### [What is being asked]
Your copy of the data should match it exactly, leaving out only the pictures.

#####

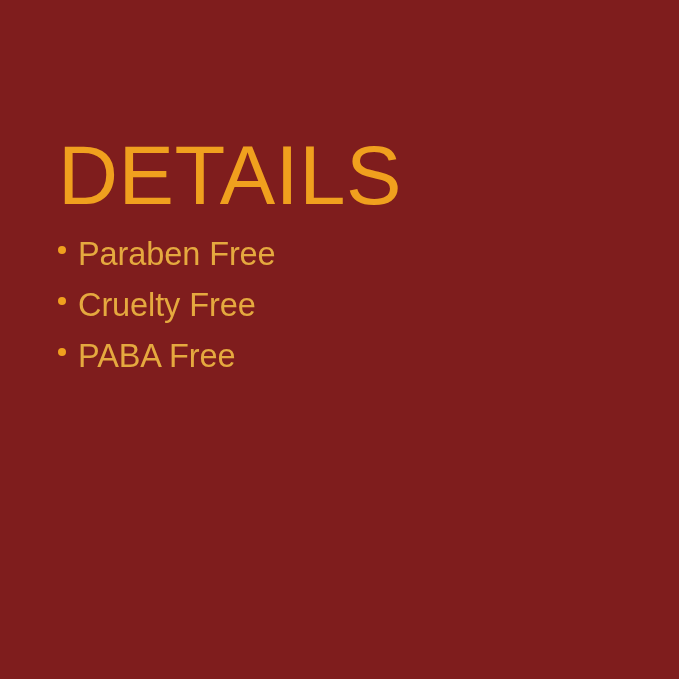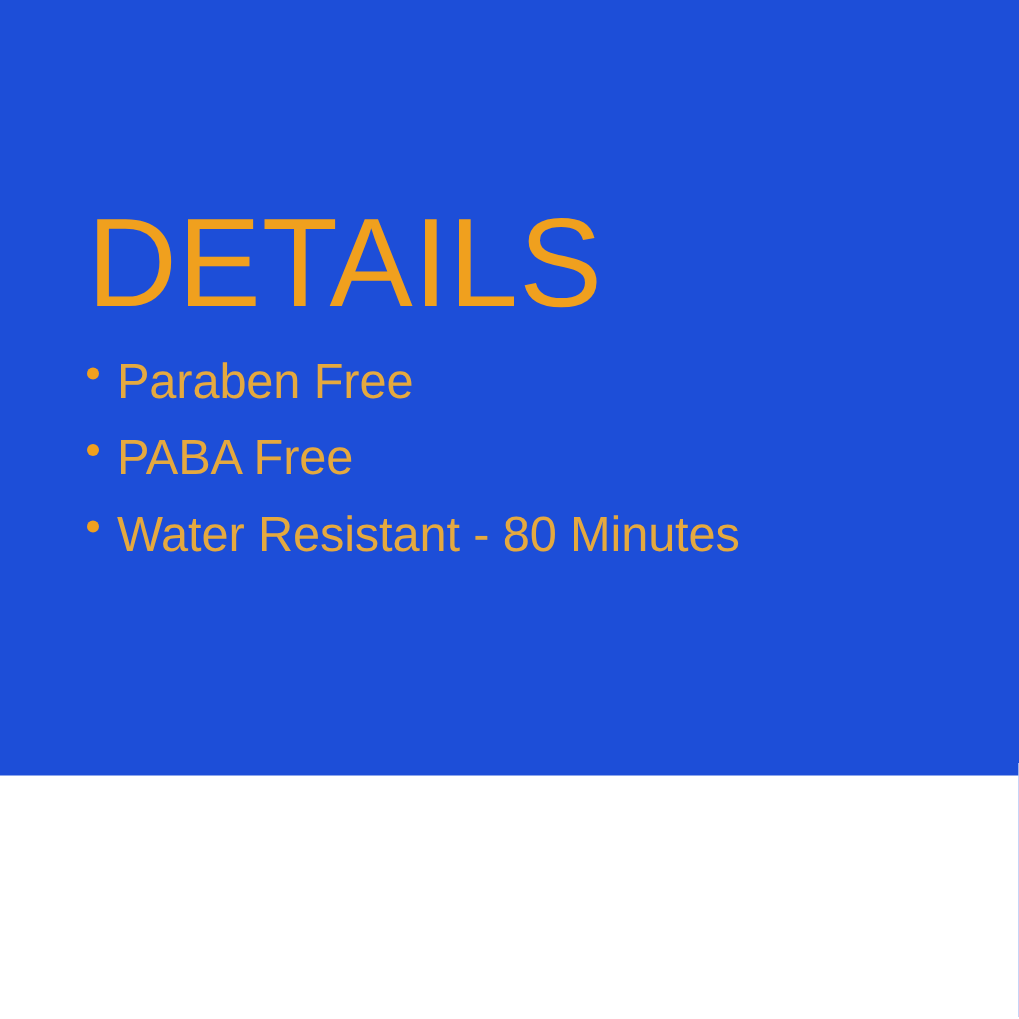--- a/index.html
+++ b/index.html
@@ -11,22 +11,22 @@
     width: 679px;
     height: 679px;
     overflow: hidden;
     font-family: "Liberation Sans", sans-serif;
     -webkit-font-smoothing: antialiased;
   }
 
   #panel {
     position: relative;
     width: 679px;
-    height: 517px;
-    background: #1d4ed8;
+    height: 679px;
+    background: #7f1d1d;
     box-sizing: border-box;
   }
 
   
   #details-heading {
     position: absolute;
     left: 58px;
     top: 133px;
     font-size: 84px;
     line-height: 84px;
@@ -90,28 +90,28 @@
 
   <div id="details-heading">DETAILS</div>
 
   <ul id="details-list">
 
     <li class="detail-item">
       <span class="bullet-icon"><span class="dot"></span></span>
       <span class="detail-label">Paraben Free</span>
     </li>
 
+    <li class="detail-item">
+      <span class="bullet-icon"><span class="dot"></span></span>
+      <span class="detail-label">Cruelty Free</span>
+    </li>
 
 
     <li class="detail-item">
       <span class="bullet-icon"><span class="dot"></span></span>
       <span class="detail-label">PABA Free</span>
     </li>
 
 
-    <li class="detail-item">
-      <span class="bullet-icon"><span class="dot"></span></span>
-      <span class="detail-label">Water Resistant - 80 Minutes</span>
-    </li>
 
   </ul>
 
 </div>
 
 </body></html>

#####

### [Solution for this task]
--- a/index.html
+++ b/index.html
@@ -11,22 +11,22 @@
     width: 679px;
     height: 679px;
     overflow: hidden;
     font-family: "Liberation Sans", sans-serif;
     -webkit-font-smoothing: antialiased;
   }
 
   #panel {
     position: relative;
     width: 679px;
-    height: 517px;
-    background: #1d4ed8;
+    height: 679px;
+    background: #7f1d1d;
     box-sizing: border-box;
   }
 
   
   #details-heading {
     position: absolute;
     left: 58px;
     top: 133px;
     font-size: 84px;
     line-height: 84px;
@@ -90,28 +90,28 @@
 
   <div id="details-heading">DETAILS</div>
 
   <ul id="details-list">
 
     <li class="detail-item">
       <span class="bullet-icon"><span class="dot"></span></span>
       <span class="detail-label">Paraben Free</span>
     </li>
 
+    <li class="detail-item">
+      <span class="bullet-icon"><span class="dot"></span></span>
+      <span class="detail-label">Cruelty Free</span>
+    </li>
 
 
     <li class="detail-item">
       <span class="bullet-icon"><span class="dot"></span></span>
       <span class="detail-label">PABA Free</span>
     </li>
 
 
-    <li class="detail-item">
-      <span class="bullet-icon"><span class="dot"></span></span>
-      <span class="detail-label">Water Resistant - 80 Minutes</span>
-    </li>
 
   </ul>
 
 </div>
 
 </body></html>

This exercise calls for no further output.